> [Problem to solve]:
Set down again each entry exactly as it reads, pictures excluded.

Change listing data:
--

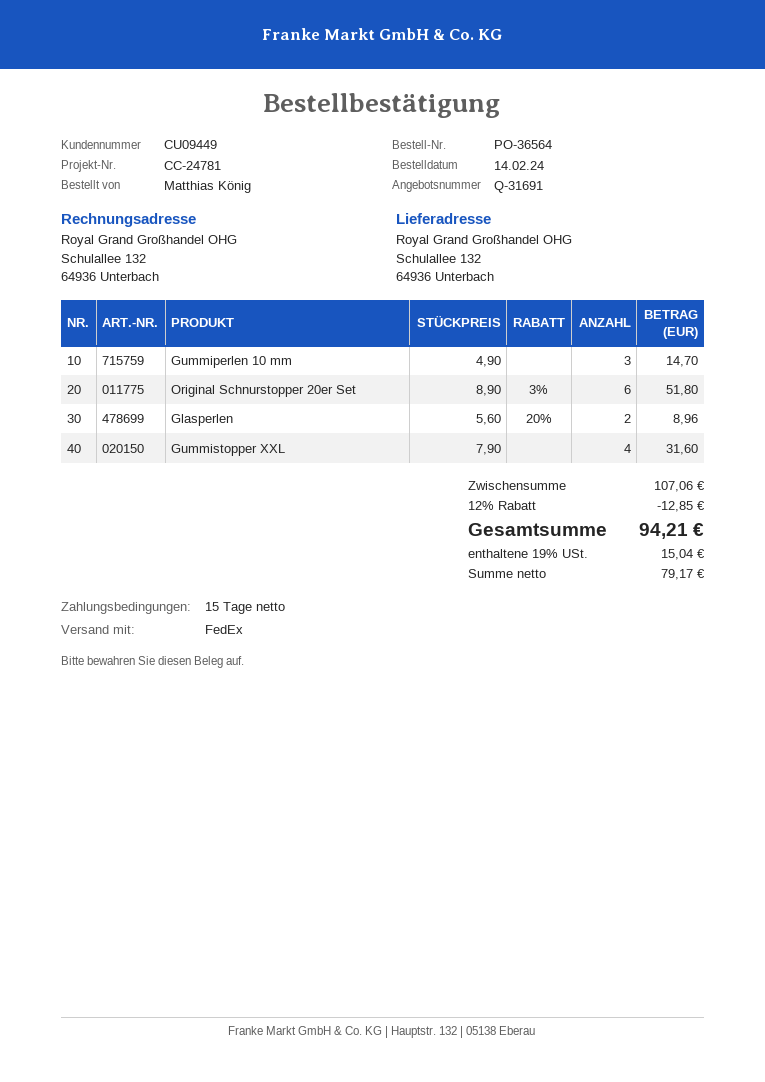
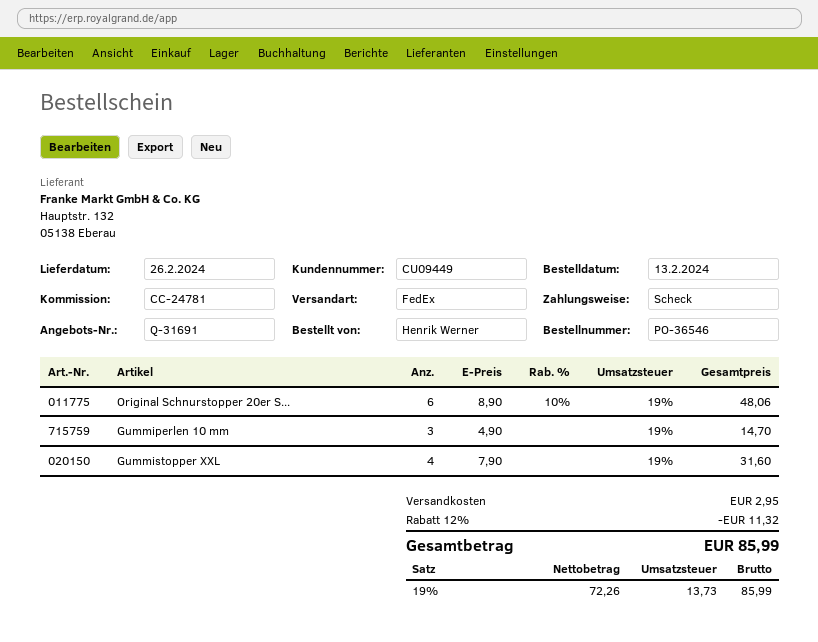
order number: PO-36564 -> PO-36546
order date: 2024-02-14 -> 2024-02-13
ordered by: Matthias König -> Henrik Werner
Original Schnurstopper 20er Set: 6 x 8.90 - 3% = 51.80 -> 6 x 8.90 - 10% = 48.06
Glasperlen: 2 x 5.60 - 20% = 8.96 -> none
discount: 12% = 12.85 -> 12% = 11.32
shipping: none -> 2.95
net: 79.17 -> 72.26
tax: 19% = 15.04 -> 19% = 13.73
total: 94.21 -> 85.99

--

> [Output of the exercise]:
order number: PO-36564 -> PO-36546
order date: 2024-02-14 -> 2024-02-13
ordered by: Matthias König -> Henrik Werner
Original Schnurstopper 20er Set: 6 x 8.90 - 3% = 51.80 -> 6 x 8.90 - 10% = 48.06
Glasperlen: 2 x 5.60 - 20% = 8.96 -> none
discount: 12% = 12.85 -> 12% = 11.32
shipping: none -> 2.95
net: 79.17 -> 72.26
tax: 19% = 15.04 -> 19% = 13.73
total: 94.21 -> 85.99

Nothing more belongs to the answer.